Extracted data entries:
"""

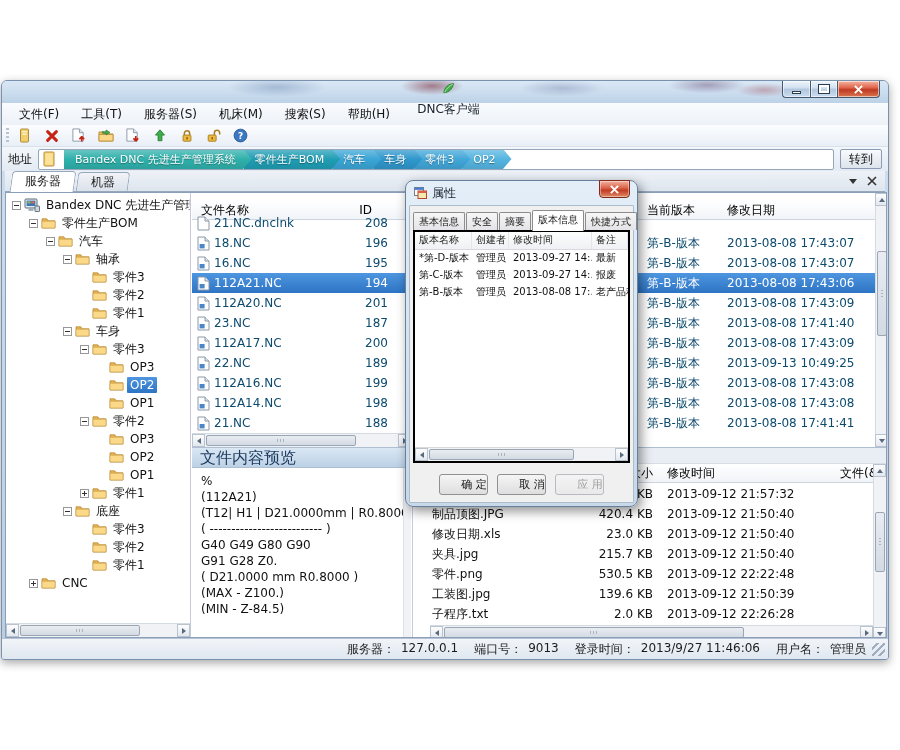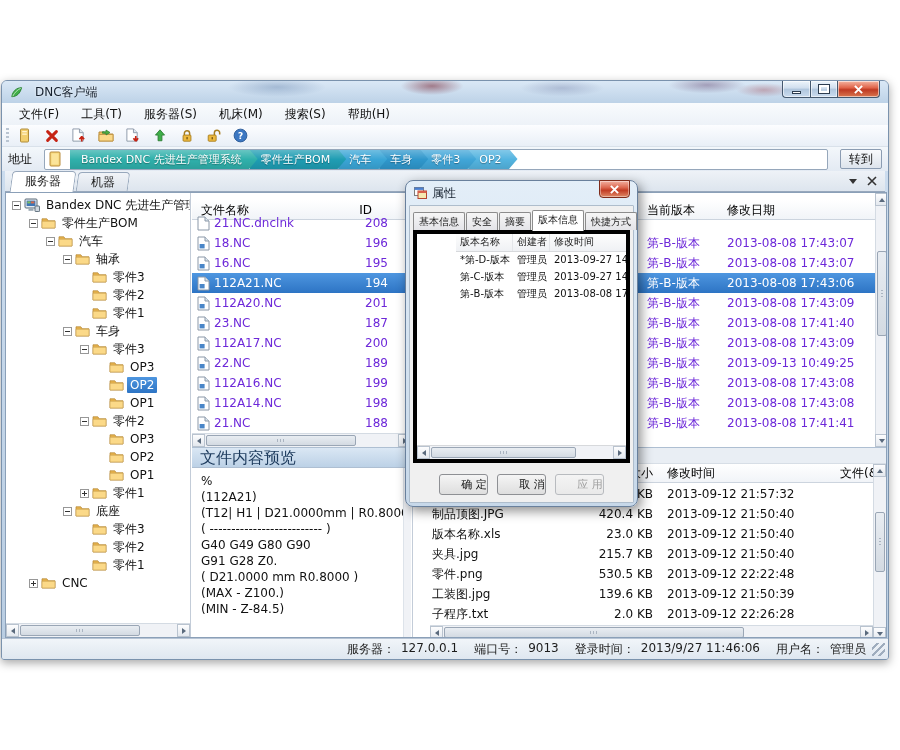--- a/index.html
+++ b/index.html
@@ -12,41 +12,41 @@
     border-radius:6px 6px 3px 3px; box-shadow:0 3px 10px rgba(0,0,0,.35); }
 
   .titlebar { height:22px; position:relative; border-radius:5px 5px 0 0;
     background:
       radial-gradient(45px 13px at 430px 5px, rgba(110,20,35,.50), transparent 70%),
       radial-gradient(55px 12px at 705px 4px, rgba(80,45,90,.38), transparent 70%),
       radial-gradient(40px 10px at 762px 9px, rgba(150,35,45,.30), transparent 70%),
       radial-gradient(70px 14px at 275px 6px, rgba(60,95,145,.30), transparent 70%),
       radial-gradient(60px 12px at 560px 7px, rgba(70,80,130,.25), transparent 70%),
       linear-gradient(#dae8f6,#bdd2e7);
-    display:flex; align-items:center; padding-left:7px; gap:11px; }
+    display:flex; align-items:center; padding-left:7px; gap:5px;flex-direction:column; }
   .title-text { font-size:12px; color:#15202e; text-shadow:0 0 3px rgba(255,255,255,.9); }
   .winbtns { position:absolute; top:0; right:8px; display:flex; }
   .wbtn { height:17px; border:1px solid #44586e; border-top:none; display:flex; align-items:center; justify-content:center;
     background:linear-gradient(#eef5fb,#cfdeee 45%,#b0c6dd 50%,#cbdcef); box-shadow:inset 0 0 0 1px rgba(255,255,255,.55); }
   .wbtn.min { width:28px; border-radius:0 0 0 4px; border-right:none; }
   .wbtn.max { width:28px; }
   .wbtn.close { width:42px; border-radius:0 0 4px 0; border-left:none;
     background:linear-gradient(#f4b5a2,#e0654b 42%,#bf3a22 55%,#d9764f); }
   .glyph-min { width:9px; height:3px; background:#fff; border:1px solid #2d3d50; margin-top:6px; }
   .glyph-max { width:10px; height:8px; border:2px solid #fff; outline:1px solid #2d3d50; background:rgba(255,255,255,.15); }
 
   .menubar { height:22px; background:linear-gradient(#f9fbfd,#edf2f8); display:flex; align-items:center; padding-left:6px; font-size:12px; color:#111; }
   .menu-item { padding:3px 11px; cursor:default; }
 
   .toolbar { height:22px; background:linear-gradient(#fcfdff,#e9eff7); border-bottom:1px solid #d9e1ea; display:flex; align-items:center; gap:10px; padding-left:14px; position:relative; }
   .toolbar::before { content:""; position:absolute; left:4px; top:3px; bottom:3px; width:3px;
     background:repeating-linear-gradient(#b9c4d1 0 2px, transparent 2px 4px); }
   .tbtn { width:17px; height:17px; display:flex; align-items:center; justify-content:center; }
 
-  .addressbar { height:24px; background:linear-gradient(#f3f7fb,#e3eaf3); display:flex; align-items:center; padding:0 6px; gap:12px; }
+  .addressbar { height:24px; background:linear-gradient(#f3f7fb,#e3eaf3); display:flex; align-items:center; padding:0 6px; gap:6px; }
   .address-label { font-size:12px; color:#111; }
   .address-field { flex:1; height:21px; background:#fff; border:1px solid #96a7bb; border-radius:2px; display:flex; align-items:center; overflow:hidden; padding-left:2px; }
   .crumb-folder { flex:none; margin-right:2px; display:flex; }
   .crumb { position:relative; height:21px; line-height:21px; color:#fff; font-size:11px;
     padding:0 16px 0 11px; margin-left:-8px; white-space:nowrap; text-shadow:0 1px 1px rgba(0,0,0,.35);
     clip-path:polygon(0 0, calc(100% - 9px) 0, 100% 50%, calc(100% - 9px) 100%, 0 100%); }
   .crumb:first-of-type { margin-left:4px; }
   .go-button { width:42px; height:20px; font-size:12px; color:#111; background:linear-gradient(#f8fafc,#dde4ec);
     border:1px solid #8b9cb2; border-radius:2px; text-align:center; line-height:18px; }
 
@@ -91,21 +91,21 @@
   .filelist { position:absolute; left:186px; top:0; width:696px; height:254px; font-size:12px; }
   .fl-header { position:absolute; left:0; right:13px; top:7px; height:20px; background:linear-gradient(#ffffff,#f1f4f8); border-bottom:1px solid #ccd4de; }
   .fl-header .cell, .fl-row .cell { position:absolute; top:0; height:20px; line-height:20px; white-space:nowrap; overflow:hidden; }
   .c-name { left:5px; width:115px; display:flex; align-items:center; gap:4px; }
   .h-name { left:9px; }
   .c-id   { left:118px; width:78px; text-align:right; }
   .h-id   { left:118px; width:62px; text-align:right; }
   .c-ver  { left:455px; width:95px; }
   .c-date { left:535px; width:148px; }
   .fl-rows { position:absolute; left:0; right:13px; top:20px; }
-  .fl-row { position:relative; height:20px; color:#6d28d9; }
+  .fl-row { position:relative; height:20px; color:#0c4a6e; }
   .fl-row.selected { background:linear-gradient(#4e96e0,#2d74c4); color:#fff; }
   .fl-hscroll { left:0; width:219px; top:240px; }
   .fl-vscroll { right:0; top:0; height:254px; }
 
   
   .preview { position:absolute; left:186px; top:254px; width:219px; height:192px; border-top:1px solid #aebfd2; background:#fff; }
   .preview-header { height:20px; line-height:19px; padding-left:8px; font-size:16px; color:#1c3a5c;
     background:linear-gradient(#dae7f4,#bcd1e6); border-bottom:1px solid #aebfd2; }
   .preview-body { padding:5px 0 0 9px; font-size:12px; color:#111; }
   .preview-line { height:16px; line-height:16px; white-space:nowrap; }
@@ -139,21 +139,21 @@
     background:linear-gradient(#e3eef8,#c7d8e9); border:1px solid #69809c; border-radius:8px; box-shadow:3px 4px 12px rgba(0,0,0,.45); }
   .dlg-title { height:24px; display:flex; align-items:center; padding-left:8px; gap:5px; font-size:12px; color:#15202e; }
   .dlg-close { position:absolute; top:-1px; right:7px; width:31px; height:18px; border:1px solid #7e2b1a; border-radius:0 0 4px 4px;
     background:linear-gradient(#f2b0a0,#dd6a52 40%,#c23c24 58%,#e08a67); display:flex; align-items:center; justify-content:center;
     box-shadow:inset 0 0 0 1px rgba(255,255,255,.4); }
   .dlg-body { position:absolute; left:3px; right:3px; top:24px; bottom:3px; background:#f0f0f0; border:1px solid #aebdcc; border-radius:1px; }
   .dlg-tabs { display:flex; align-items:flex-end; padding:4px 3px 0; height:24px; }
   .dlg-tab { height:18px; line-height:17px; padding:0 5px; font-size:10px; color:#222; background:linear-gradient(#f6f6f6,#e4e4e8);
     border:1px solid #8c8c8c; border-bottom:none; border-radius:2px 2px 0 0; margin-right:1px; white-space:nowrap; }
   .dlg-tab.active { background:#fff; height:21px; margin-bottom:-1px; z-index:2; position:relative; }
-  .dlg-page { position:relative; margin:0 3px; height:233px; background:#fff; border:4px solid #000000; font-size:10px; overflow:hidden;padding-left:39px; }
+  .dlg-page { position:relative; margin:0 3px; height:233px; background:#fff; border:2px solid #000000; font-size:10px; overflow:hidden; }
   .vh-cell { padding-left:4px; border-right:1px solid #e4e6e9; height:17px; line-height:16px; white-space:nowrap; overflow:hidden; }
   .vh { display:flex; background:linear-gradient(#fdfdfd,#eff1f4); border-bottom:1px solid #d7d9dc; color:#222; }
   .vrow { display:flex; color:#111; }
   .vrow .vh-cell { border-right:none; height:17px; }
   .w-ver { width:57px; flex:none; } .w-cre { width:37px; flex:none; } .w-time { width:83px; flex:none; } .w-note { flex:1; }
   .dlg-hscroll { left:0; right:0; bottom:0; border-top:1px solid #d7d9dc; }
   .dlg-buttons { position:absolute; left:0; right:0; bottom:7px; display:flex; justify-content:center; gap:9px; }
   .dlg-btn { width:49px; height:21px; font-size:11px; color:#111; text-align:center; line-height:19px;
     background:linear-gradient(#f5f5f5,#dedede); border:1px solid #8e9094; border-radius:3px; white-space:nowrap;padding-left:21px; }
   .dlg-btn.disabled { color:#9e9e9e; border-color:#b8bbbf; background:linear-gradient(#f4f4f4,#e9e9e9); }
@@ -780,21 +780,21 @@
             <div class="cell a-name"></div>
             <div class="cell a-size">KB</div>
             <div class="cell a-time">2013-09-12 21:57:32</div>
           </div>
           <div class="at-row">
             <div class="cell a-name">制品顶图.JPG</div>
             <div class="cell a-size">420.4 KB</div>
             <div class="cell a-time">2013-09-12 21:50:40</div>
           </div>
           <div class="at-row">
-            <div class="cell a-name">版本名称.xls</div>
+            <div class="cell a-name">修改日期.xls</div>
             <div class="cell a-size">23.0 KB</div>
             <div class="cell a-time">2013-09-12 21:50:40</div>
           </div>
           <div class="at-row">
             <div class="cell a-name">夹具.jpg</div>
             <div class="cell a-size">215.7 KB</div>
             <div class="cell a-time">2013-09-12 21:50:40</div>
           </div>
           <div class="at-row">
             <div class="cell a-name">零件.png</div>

"""

Requirement: Above are the lines; repeat exactly the ones from the line containing "border-radius:6px 6px 3px" down to the line containing "top:3px; bottom:3px; width:3px;", both inclusive.

Result:
     border-radius:6px 6px 3px 3px; box-shadow:0 3px 10px rgba(0,0,0,.35); }
 
   .titlebar { height:22px; position:relative; border-radius:5px 5px 0 0;
     background:
       radial-gradient(45px 13px at 430px 5px, rgba(110,20,35,.50), transparent 70%),
       radial-gradient(55px 12px at 705px 4px, rgba(80,45,90,.38), transparent 70%),
       radial-gradient(40px 10px at 762px 9px, rgba(150,35,45,.30), transparent 70%),
       radial-gradient(70px 14px at 275px 6px, rgba(60,95,145,.30), transparent 70%),
       radial-gradient(60px 12px at 560px 7px, rgba(70,80,130,.25), transparent 70%),
       linear-gradient(#dae8f6,#bdd2e7);
-    display:flex; align-items:center; padding-left:7px; gap:11px; }
+    display:flex; align-items:center; padding-left:7px; gap:5px;flex-direction:column; }
   .title-text { font-size:12px; color:#15202e; text-shadow:0 0 3px rgba(255,255,255,.9); }
   .winbtns { position:absolute; top:0; right:8px; display:flex; }
   .wbtn { height:17px; border:1px solid #44586e; border-top:none; display:flex; align-items:center; justify-content:center;
     background:linear-gradient(#eef5fb,#cfdeee 45%,#b0c6dd 50%,#cbdcef); box-shadow:inset 0 0 0 1px rgba(255,255,255,.55); }
   .wbtn.min { width:28px; border-radius:0 0 0 4px; border-right:none; }
   .wbtn.max { width:28px; }
   .wbtn.close { width:42px; border-radius:0 0 4px 0; border-left:none;
     background:linear-gradient(#f4b5a2,#e0654b 42%,#bf3a22 55%,#d9764f); }
   .glyph-min { width:9px; height:3px; background:#fff; border:1px solid #2d3d50; margin-top:6px; }
   .glyph-max { width:10px; height:8px; border:2px solid #fff; outline:1px solid #2d3d50; background:rgba(255,255,255,.15); }
 
   .menubar { height:22px; background:linear-gradient(#f9fbfd,#edf2f8); display:flex; align-items:center; padding-left:6px; font-size:12px; color:#111; }
   .menu-item { padding:3px 11px; cursor:default; }
 
   .toolbar { height:22px; background:linear-gradient(#fcfdff,#e9eff7); border-bottom:1px solid #d9e1ea; display:flex; align-items:center; gap:10px; padding-left:14px; position:relative; }
   .toolbar::before { content:""; position:absolute; left:4px; top:3px; bottom:3px; width:3px;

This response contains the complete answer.